### WHAT THIS TASK INVOLVES
From the data below, return each line in which the string "induction" is found.

### INFORMATION PROVIDED
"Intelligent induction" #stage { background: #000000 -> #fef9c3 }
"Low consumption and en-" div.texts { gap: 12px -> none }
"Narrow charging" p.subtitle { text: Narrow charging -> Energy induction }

...

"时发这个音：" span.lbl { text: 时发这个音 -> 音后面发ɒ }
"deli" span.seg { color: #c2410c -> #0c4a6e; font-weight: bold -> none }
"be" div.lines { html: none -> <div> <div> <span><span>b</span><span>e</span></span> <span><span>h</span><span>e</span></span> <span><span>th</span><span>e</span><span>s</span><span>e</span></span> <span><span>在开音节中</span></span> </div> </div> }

* * *

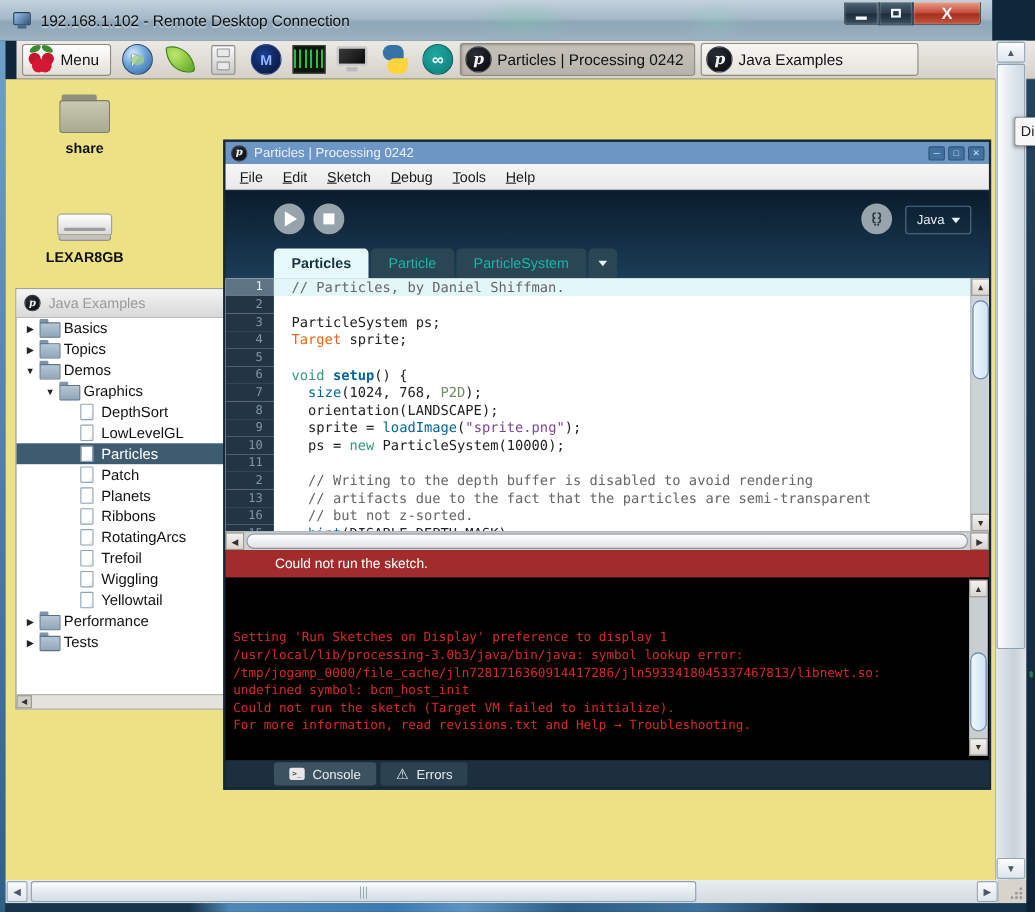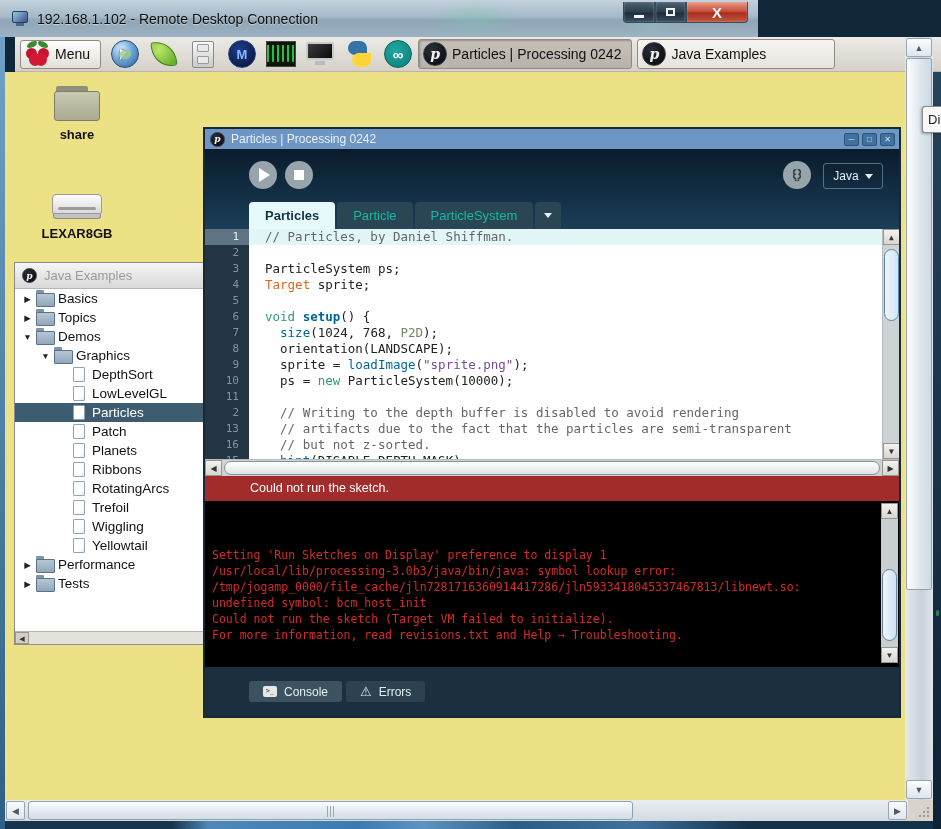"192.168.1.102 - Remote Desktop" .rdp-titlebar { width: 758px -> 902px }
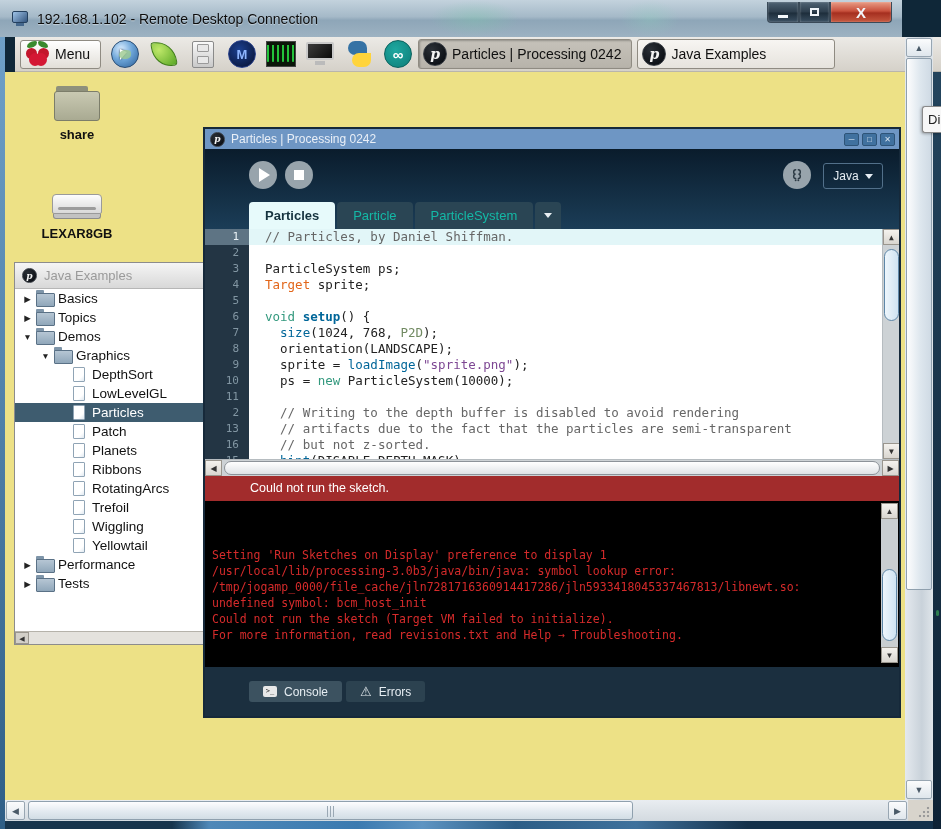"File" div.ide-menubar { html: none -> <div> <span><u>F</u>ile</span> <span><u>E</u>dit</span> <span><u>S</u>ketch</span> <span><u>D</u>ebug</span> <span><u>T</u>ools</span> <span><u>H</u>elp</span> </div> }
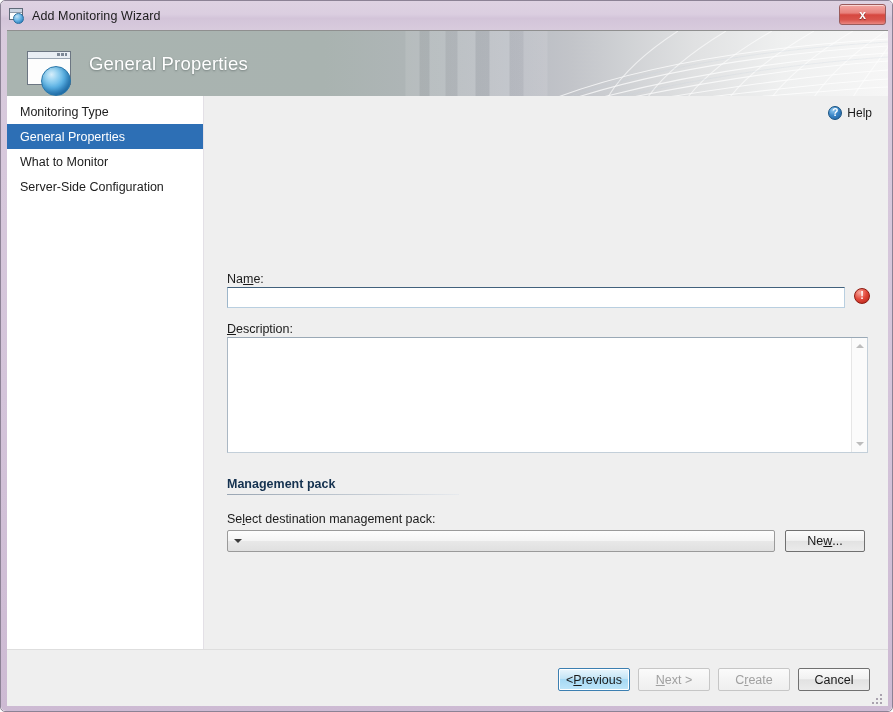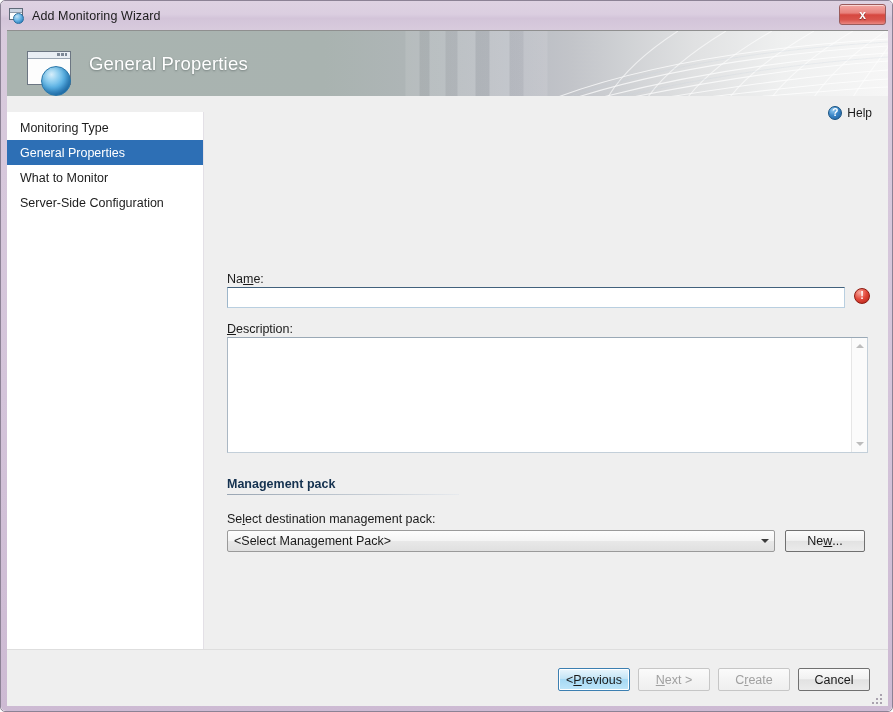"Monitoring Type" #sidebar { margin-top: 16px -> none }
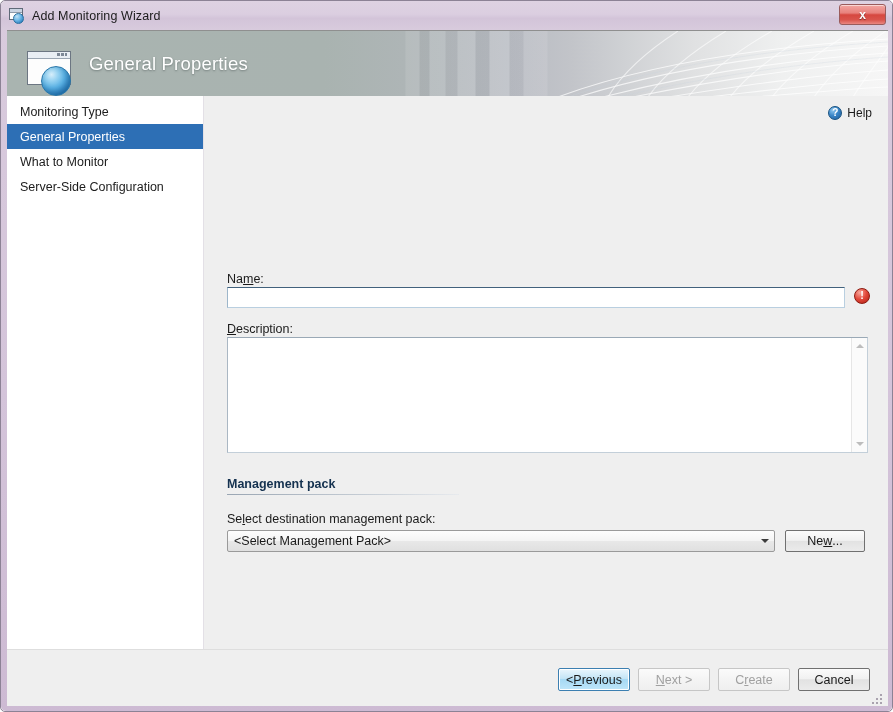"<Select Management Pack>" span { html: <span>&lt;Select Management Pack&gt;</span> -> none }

### REPLY
"Intelligent induction" #stage { background: #000000 -> #fef9c3 }
"Narrow charging" p.subtitle { text: Narrow charging -> Energy induction }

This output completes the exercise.